With all the concerns around chemicals in plastics, it’s natural to wonder if anything from a plastic baby bottle might leech into your baby’s milk. Thankfully, baby bottles are regulated and the FDA prohibits BPA in plastic baby bottles. Even so, it’s impossible to fully know the effects of every single compound in plastics.
Your baby’s bottle is an important purchase and it’s worth looking into all options for health and convenience concerns. There are trade-offs to consider with each. Here are the pros and cons of glass vs plastic baby bottles.
Plastic baby bottles are lightweight, unbreakable, and easy to find, making them a more convenient and practical choice. A baby will be able to hold a plastic bottle on their own as they get older, and you can feel secure taking them out of the house and traveling without having to worry about them shattering. They’re also more affordable than glass bottles.
Any plastic bottles manufactured since 2012 don’t contain BPA, and the FDA regulates plastic baby bottles to make sure they are safe. Dr. Janice Heard, a pediatrician, says, “These days, parents don’t need to be concerned about the quality of the plastic that they’re using for baby bottles.”
Dr. William Mudd, a Cleveland Clinic pediatrician, says that “Even a BPA-free plastic bottle has some risk, but you can take steps to limit risk as much as possible.” He recommends not using the dishwasher or other very high temperatures since compounds can be released in very hot temperatures. You can also store milk in a glass container and transfer it to a plastic bottle only when it’s time for feeding. Avoid shaking the bottle since that could release microplastics into the milk.

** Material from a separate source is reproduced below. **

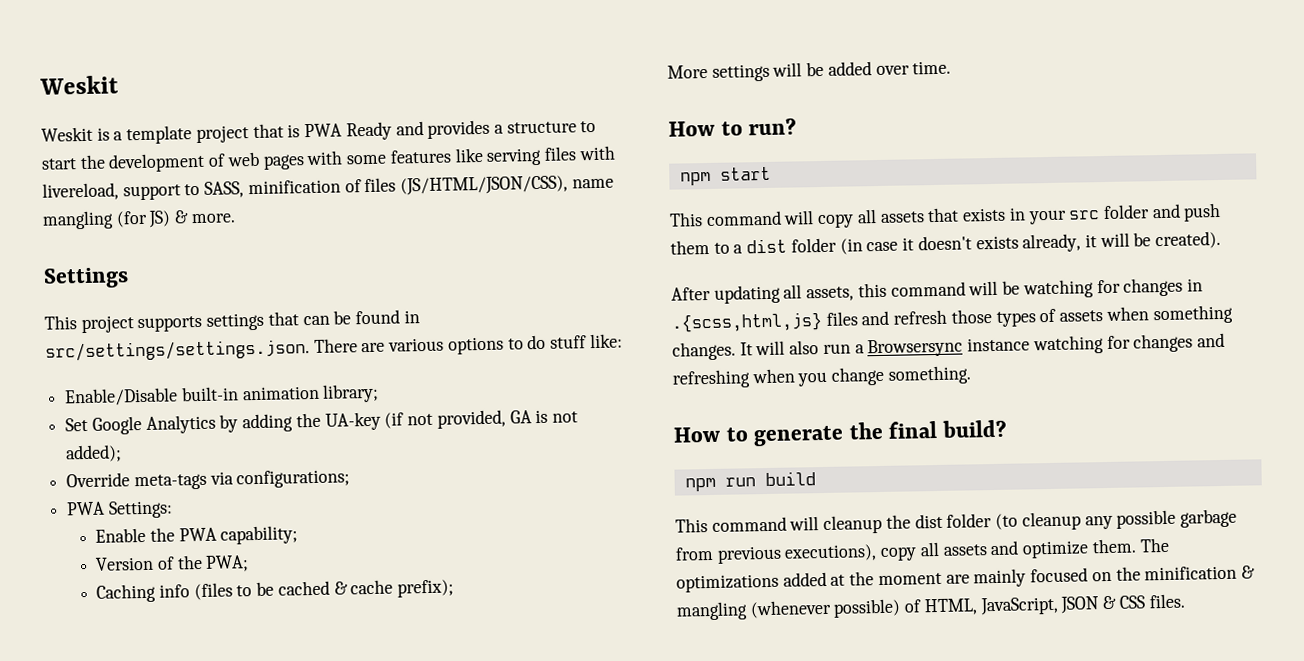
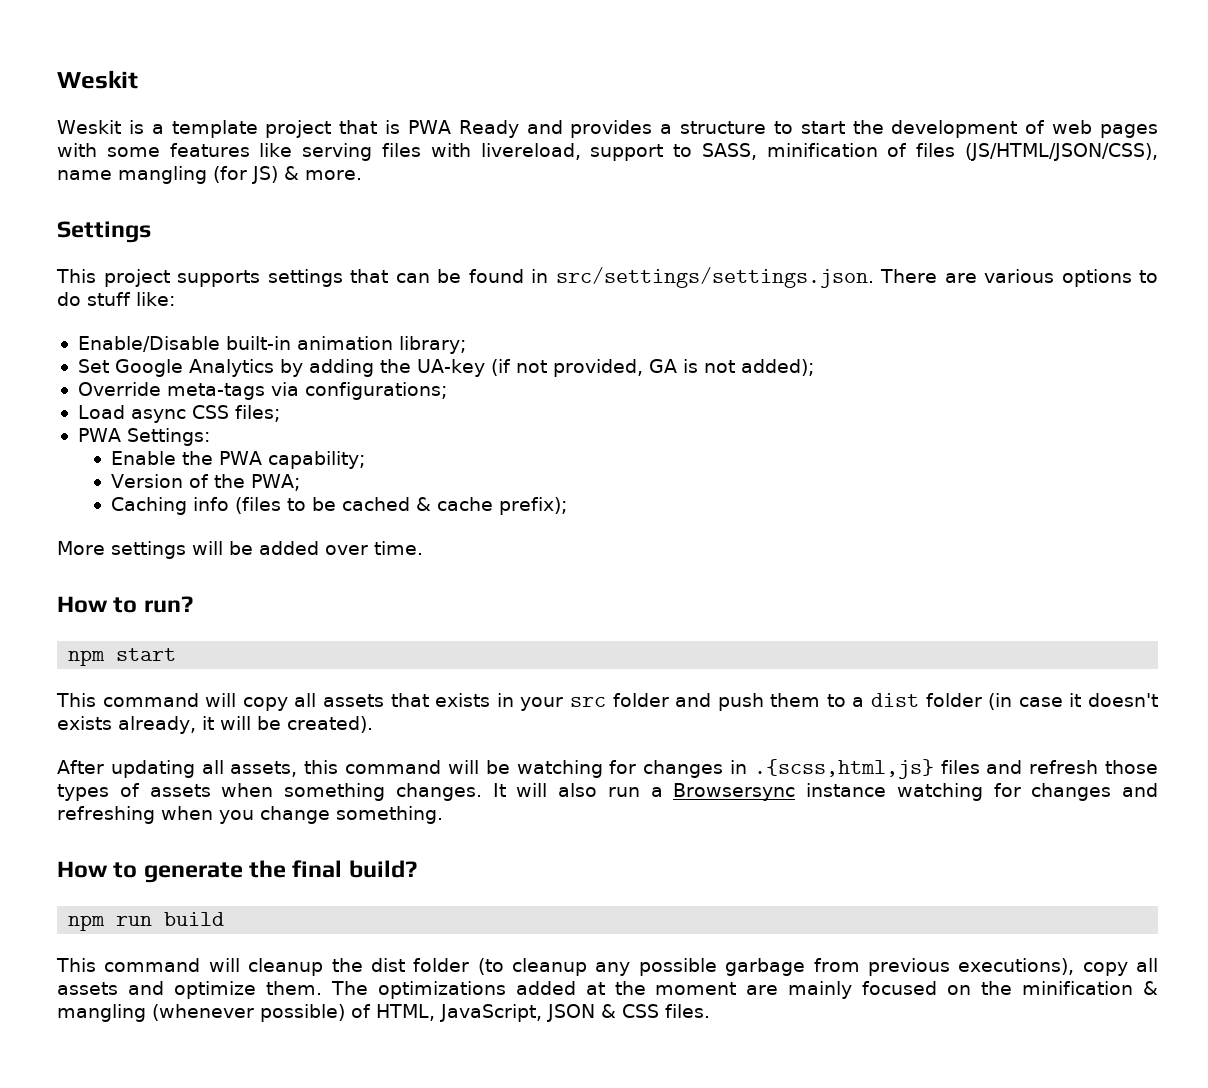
(351, 479) none -> [77,405,280,423] // Load async CSS files;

A study published in October 2020 in Nature Food showed that microplastics are released from plastic baby bottles over time. However, one of the study authors, Professor John Boland, says “There is no evidence of any adverse outcomes from exposure to these plastics,” but “if you’re super concerned about it, then you should use glass bottles.”
One small concern with plastic bottles is that they might pick up flavors or smells over time since they absorb more than glass. Plastic can also get small scratches on it and bacteria could collect in that dent. On the other hand, since they are much less likely to break they may last longer than glass bottles despite the possibility of scratches, absorption, and warping.
Glass baby bottles have some obvious cons, most especially that they could drop and break, which could injure your baby or you. They’re also heavy, which is uncomfortable for you and also means your baby won’t be able to give themself a bottle. Not only will they not be strong enough to lift it, but it could hurt them either from the weight or from shattering glass if they did drop it.
Bringing glass baby bottles in a diaper bag or on a plane is trickier for the same reason that there is a chance of shattering and being heavy. They’re also less readily available and more expensive than plastic bottles. However, they are more environmentally friendly and are safe to use in the dishwasher without any risk of warping or releasing any chemicals or microplastics. They’re generally easier to clean since they can be sanitized at even higher temperatures than plastics, and they are not as prone to scratches.
If you are concerned about plastic bottles despite FDA regulations, glass bottles may give you peace of mind.
Clearly, both options have both pros and cons. It’s all about balancing small risks with other factors.
“Parents should be aware of the potential risks of plastic, but there’s no reason to be overly anxious,” Dr. Mudd says. “There are always some risks in life. As parents, we just have to do our best to minimize them.” He continued: “The nutrition your child gets throughout childhood is likely much more important than what kind of bottle you use.”
In other words, try not to overthink the decision. There is no choice we make as parents without some risk, but moms and dads don’t need to be overly concerned with the small risks of using convenient plastic bottles.